EXERCISE: The answer must be every line of the records in which the string "none" appears.

[Change detection outputs]
::::::
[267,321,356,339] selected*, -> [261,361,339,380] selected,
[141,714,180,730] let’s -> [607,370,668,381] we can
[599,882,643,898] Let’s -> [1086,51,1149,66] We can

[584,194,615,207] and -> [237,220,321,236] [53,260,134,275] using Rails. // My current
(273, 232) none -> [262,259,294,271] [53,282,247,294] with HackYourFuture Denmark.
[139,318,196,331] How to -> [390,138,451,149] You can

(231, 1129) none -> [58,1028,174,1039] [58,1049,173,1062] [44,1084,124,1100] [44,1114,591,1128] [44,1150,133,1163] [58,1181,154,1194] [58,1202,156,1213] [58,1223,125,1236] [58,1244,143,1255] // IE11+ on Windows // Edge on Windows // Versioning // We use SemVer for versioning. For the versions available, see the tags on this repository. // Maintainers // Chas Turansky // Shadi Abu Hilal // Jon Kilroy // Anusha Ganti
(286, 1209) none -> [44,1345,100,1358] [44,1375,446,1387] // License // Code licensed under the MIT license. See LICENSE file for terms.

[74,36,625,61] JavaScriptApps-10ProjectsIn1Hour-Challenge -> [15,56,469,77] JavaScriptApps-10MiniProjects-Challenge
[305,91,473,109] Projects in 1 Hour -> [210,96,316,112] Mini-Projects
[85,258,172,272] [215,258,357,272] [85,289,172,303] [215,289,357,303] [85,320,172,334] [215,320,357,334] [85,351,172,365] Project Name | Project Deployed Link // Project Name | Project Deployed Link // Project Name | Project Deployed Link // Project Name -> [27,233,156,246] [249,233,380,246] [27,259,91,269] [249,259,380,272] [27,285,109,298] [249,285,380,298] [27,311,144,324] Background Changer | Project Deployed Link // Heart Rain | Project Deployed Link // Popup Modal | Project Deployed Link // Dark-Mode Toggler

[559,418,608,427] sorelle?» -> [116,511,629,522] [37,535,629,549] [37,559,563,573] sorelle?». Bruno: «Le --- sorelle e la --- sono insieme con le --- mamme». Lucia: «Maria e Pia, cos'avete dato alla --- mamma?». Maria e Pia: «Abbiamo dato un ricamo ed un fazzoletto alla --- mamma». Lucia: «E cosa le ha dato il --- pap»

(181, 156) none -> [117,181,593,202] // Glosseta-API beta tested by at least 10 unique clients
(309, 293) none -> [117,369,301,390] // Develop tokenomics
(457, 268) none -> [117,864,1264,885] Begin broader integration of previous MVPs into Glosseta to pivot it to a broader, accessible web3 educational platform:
::::::
ANSWER TO THIS TASK:
(273, 232) none -> [262,259,294,271] [53,282,247,294] with HackYourFuture Denmark.
(231, 1129) none -> [58,1028,174,1039] [58,1049,173,1062] [44,1084,124,1100] [44,1114,591,1128] [44,1150,133,1163] [58,1181,154,1194] [58,1202,156,1213] [58,1223,125,1236] [58,1244,143,1255] // IE11+ on Windows // Edge on Windows // Versioning // We use SemVer for versioning. For the versions available, see the tags on this repository. // Maintainers // Chas Turansky // Shadi Abu Hilal // Jon Kilroy // Anusha Ganti
(286, 1209) none -> [44,1345,100,1358] [44,1375,446,1387] // License // Code licensed under the MIT license. See LICENSE file for terms.
(181, 156) none -> [117,181,593,202] // Glosseta-API beta tested by at least 10 unique clients
(309, 293) none -> [117,369,301,390] // Develop tokenomics
(457, 268) none -> [117,864,1264,885] Begin broader integration of previous MVPs into Glosseta to pivot it to a broader, accessible web3 educational platform:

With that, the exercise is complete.